Another notable & subtle difference between the Gibson AJ and the Recording King Whitleys lies in the 5 piece neck - and the lack of an adjustable truss rod. This would act as a way to cut a cost for the Recording King product lineup as well, by providing a product that would be robust and resilient to a possible need for warranty repair. This example has a non-adjustable rod present (and found with a magnet).
Cosmetically this guitar has been through its share of repair work and playing. Aside from checking and wear through the finish, mainly at the elbow and along its edges it has some structural repairs. The two piece top shows a few cracks present that have all been sealed. A few parallel cracks are visible behind the bridge - all of which that don't appear to go completely through. A more typical crack between the bridge and sound hole is present, which has been cleated internally. Nearby, there are two dowels - likely a very old cleat repair that has since been undone, with the dowels still visible. Extensive pick wear is present near the original fire stripe pick guard. The bridge has been removed in a past life with some light surface wear present surrounding it, but nothing serious. The binding appears to have all been replaced, an expert job for sure, with a slightly lighter color as it has no finish applied over. The binding is clean and well seated, but has a crack present in the treble side waist. The back is constructed out of a beautifully book matched piece of rosewood with very straight grain. Overall the back is fairly clean, but does have a well repaired crack with a small gouge from a possible fall. Surface scratches are present but nothing substantial. The sides are in similar condition, with a few well repaired cracks on the treble side lower bout. An expertly repaired hole from a previous output jack near the end pin.

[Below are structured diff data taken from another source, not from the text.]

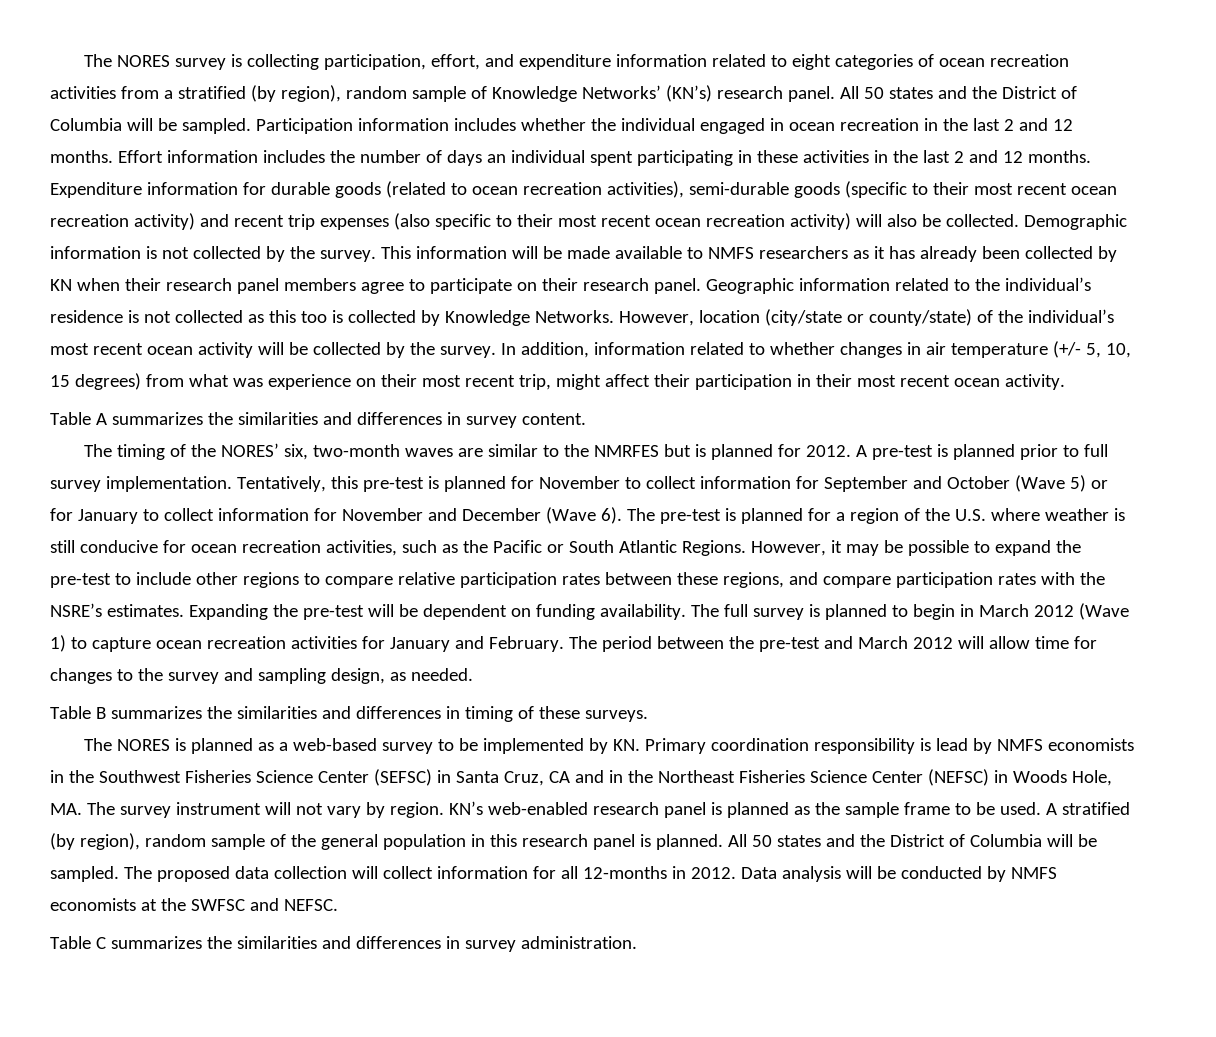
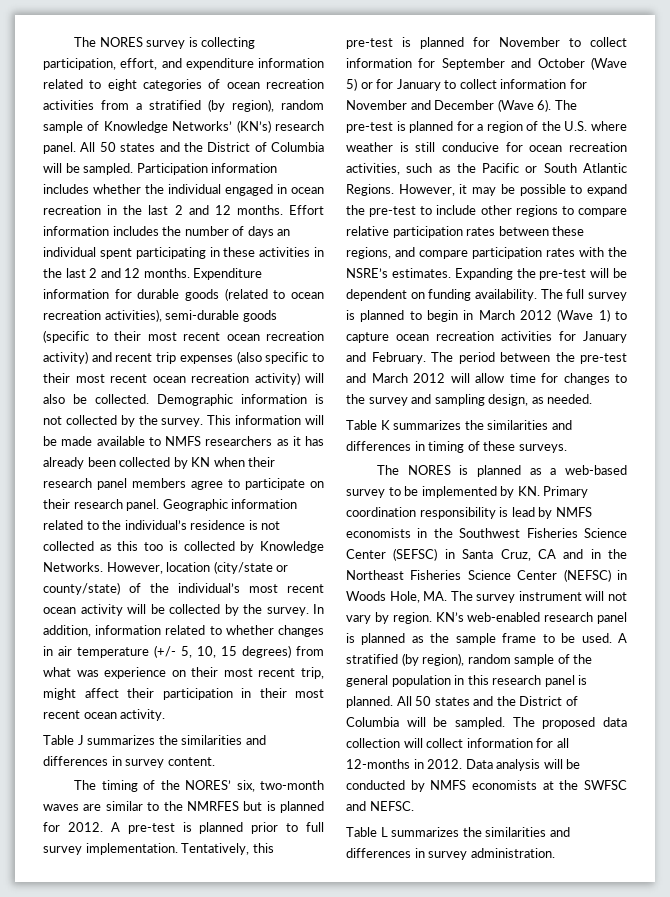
- Table A summarizes the similarities and differences in survey content.
+ Table J summarizes the similarities and differences in survey content.
- Table B summarizes the similarities and differences in timing of these surveys.
+ Table K summarizes the similarities and differences in timing of these surveys.
- Table C summarizes the similarities and differences in survey administration.
+ Table L summarizes the similarities and differences in survey administration.

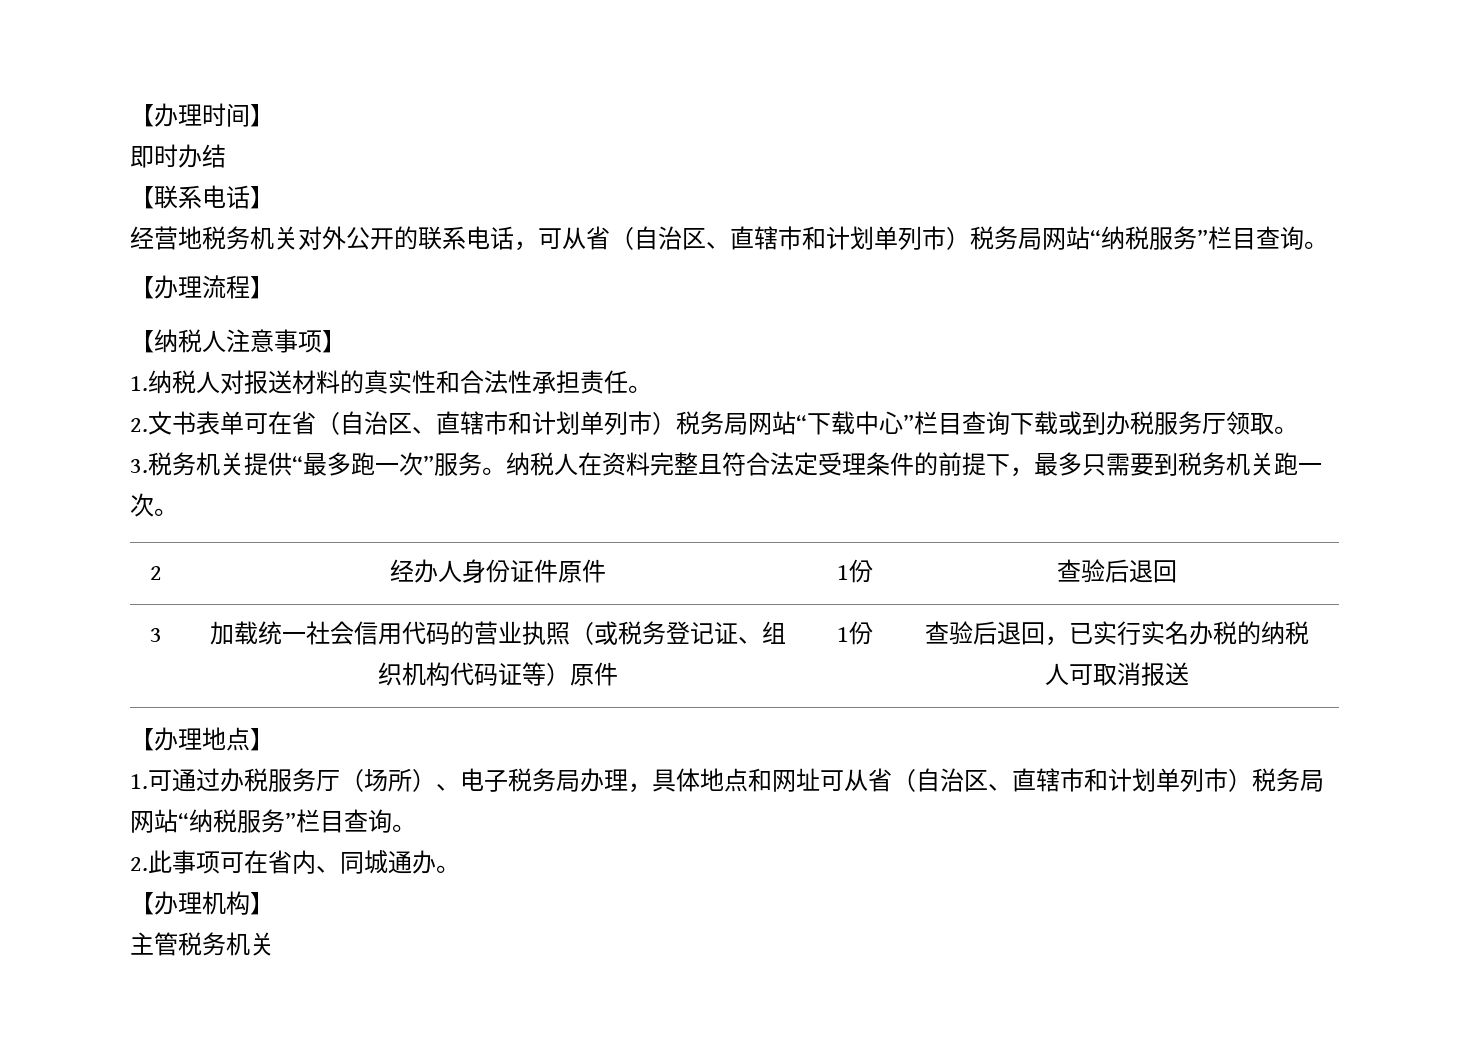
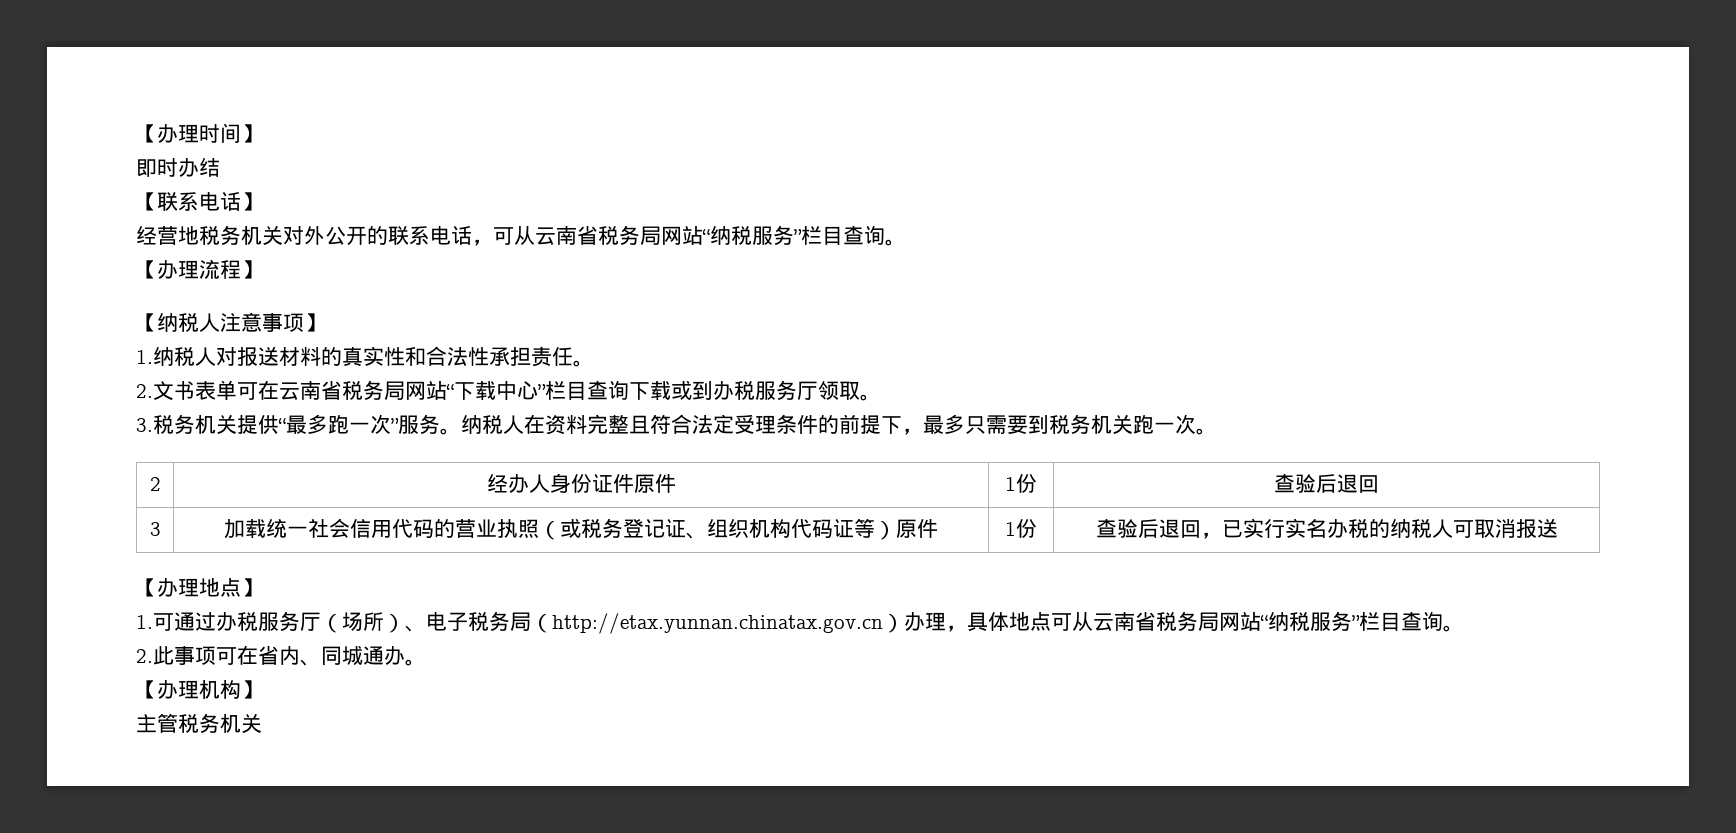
- 经营地税务机关对外公开的联系电话，可从省（自治区、直辖市和计划单列市）税务局网站“纳税服务”栏目查询。
+ 经营地税务机关对外公开的联系电话，可从云南省税务局网站“纳税服务”栏目查询。
- 2.文书表单可在省（自治区、直辖市和计划单列市）税务局网站“下载中心”栏目查询下载或到办税服务厅领取。
+ 2.文书表单可在云南省税务局网站“下载中心”栏目查询下载或到办税服务厅领取。
- 1.可通过办税服务厅（场所）、电子税务局办理，具体地点和网址可从省（自治区、直辖市和计划单列市）税务局网站“纳税服务”栏目查询。
+ 1.可通过办税服务厅（场所）、电子税务局（http://etax.yunnan.chinatax.gov.cn）办理，具体地点可从云南省税务局网站“纳税服务”栏目查询。

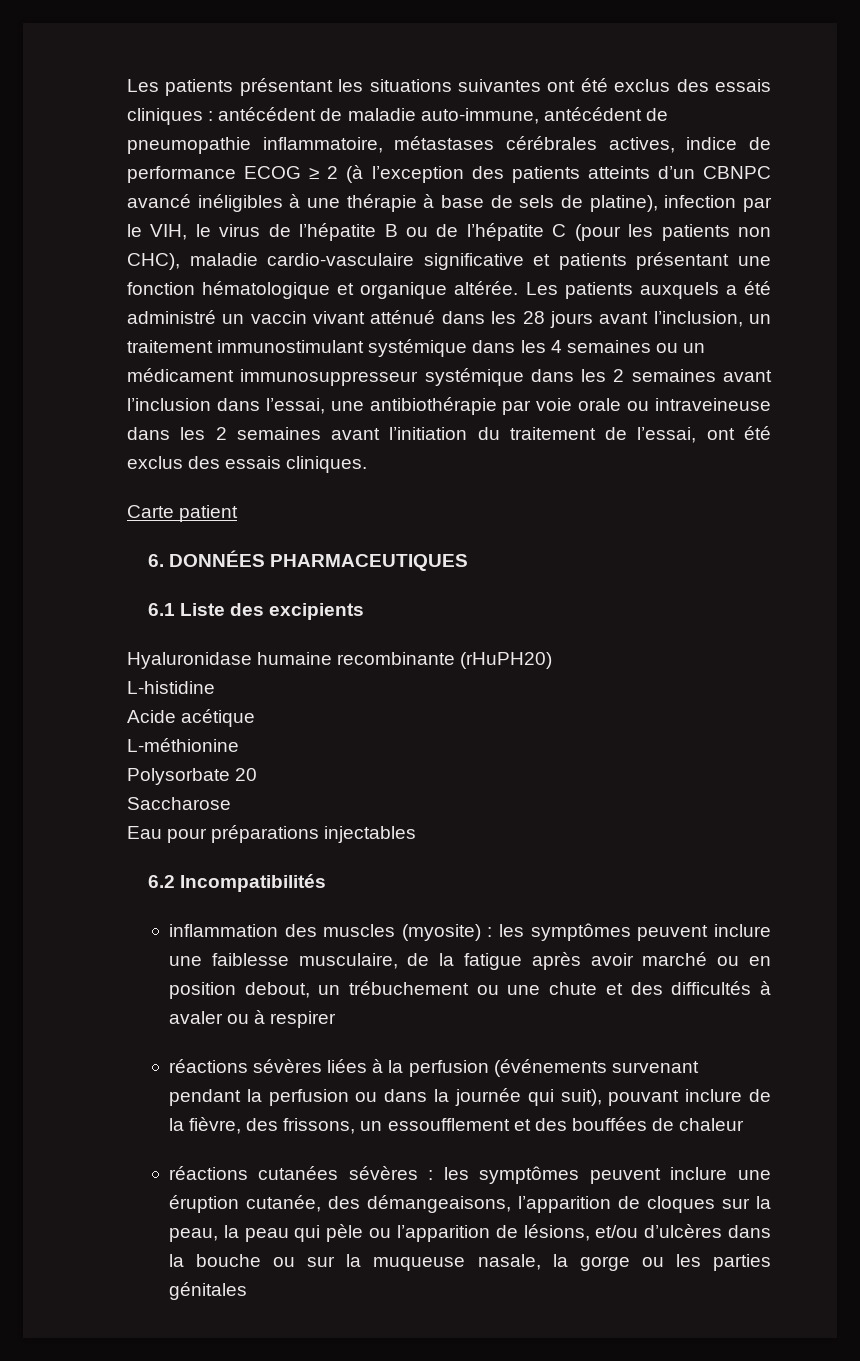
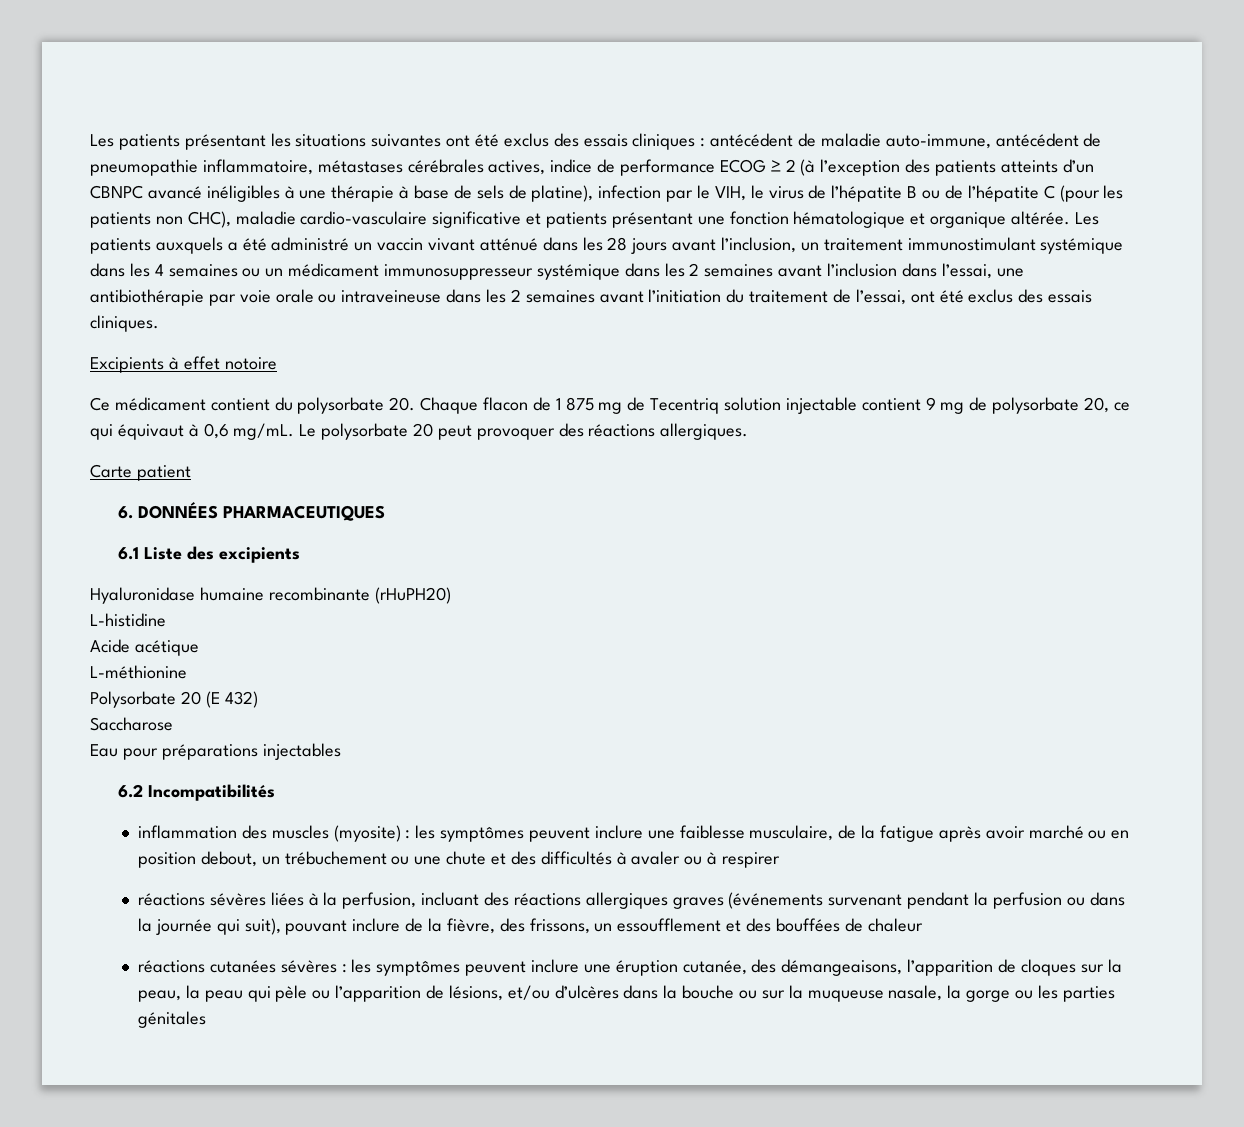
+ Excipients à effet notoire
+ Ce médicament contient du polysorbate 20. Chaque flacon de 1 875 mg de Tecentriq solution injectable contient 9 mg de polysorbate 20, ce qui équivaut à 0,6 mg/mL. Le polysorbate 20 peut provoquer des réactions allergiques.
- Polysorbate 20
+ Polysorbate 20 (E 432)
- réactions sévères liées à la perfusion (événements survenant pendant la perfusion ou dans la journée qui suit), pouvant inclure de la fièvre, des frissons, un essoufflement et des bouffées de chaleur
+ réactions sévères liées à la perfusion, incluant des réactions allergiques graves (événements survenant pendant la perfusion ou dans la journée qui suit), pouvant inclure de la fièvre, des frissons, un essoufflement et des bouffées de chaleur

The neck, having been removed for past neck sets, shows some slight scuffs around the heel and fingerboard extension. The binding had likely been replaced many moons ago, but looks good and is solid, less the strip that runs at the end of the extension parallel to the last fret - which appears to have been re-glued more recently. Towards the nut, the fingerboard and the binding sit fine - but as it travels towards the body, both the board and the binding are off center running towards the bass side strings. All of which feels perfectly fine when playing - but results in a slight lip in the upper frets. The ebony fingerboard itself is in good shape, with its original MOP inlay very much intact. There are some indentations in the cowboy chord zone because this is a cowboy guitar. The frets have been replaced, and recently leveled and are fairly low but non-problematic as it is and feel like a classic Gibson style fret. The nut has been replaced with a very accurate bone replacement. The original tuners are present and all function as they should. The peg head overlay still reads "Ray Whitleys" autograph well, but the Recording King logo has worn through fairly. Please refer to the photos of this listing, and let us know if there is anything specific you might need.
This example is a fantastic instrument for any guitar collector, or certainly any singer looking to be inspired by this fantastic piece of Country Western & Gibson history.